--- MATERIAL PROVIDED Enclosed Below ---

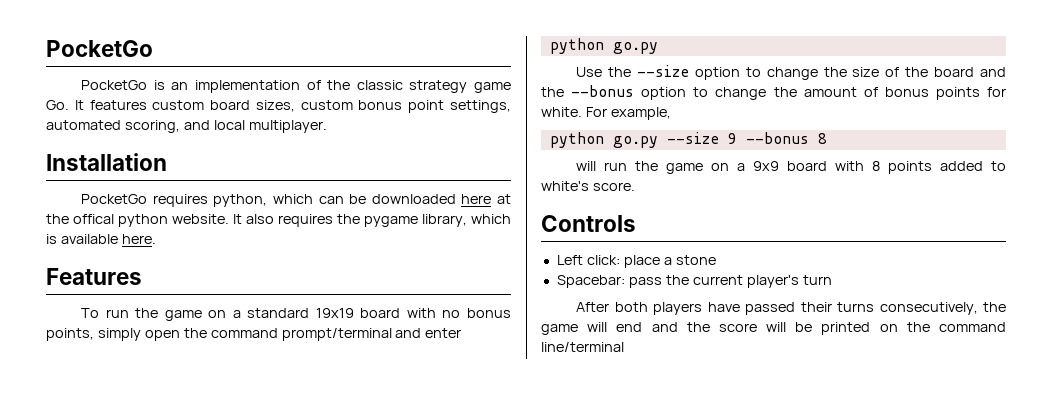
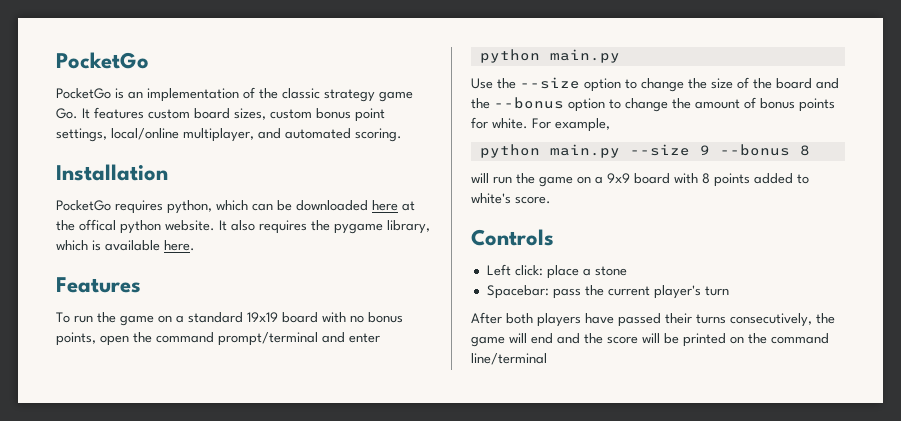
- PocketGo is an implementation of the classic strategy game Go. It features custom board sizes, custom bonus point settings, automated scoring, and local multiplayer.
+ PocketGo is an implementation of the classic strategy game Go. It features custom board sizes, custom bonus point settings, local/online multiplayer, and automated scoring.
- To run the game on a standard 19x19 board with no bonus points, simply open the command prompt/terminal and enter
- python go.py
+ To run the game on a standard 19x19 board with no bonus points, open the command prompt/terminal and enter
+ python main.py
- python go.py --size 9 --bonus 8
+ python main.py --size 9 --bonus 8

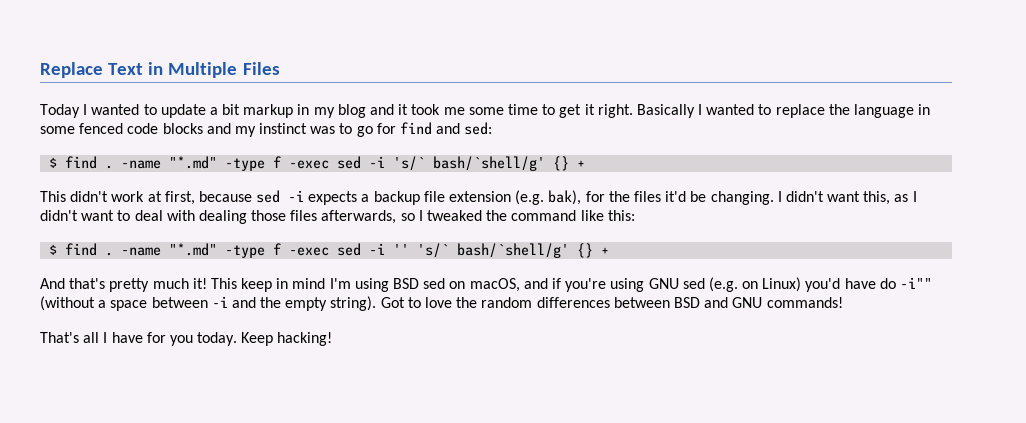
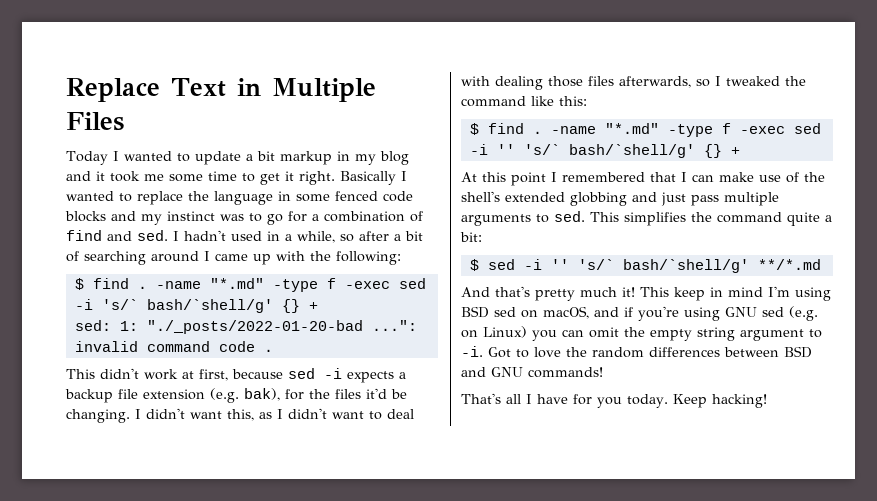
- Basically I wanted to replace the language in some fenced code blocks and my instinct was to go for find and sed:
+ Basically I wanted to replace the language in some fenced code blocks and my instinct was to go for a combination of find and sed. I hadn't used in a while, so after a bit of searching around I came up with the following:
+ sed: 1: "./_posts/2022-01-20-bad ...": invalid command code .
+ At this point I remembered that I can make use of the shell's extended globbing and just pass multiple arguments to sed. This simplifies the command quite a bit:
+ $ sed -i '' 's/` bash/`shell/g' **/*.md
- This keep in mind I'm using BSD sed on macOS, and if you're using GNU sed (e.g. on Linux) you'd have do -i"" (without a space between -i and the empty string).
+ This keep in mind I'm using BSD sed on macOS, and if you're using GNU sed (e.g. on Linux) you can omit the empty string argument to -i.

--- End of Enclosed MATERIAL PROVIDED ---

### TASK:
Each line of the entries above that contains "features" must be copied into the answer.

### YOUR RESPONSE:
- PocketGo is an implementation of the classic strategy game Go. It features custom board sizes, custom bonus point settings, automated scoring, and local multiplayer.
+ PocketGo is an implementation of the classic strategy game Go. It features custom board sizes, custom bonus point settings, local/online multiplayer, and automated scoring.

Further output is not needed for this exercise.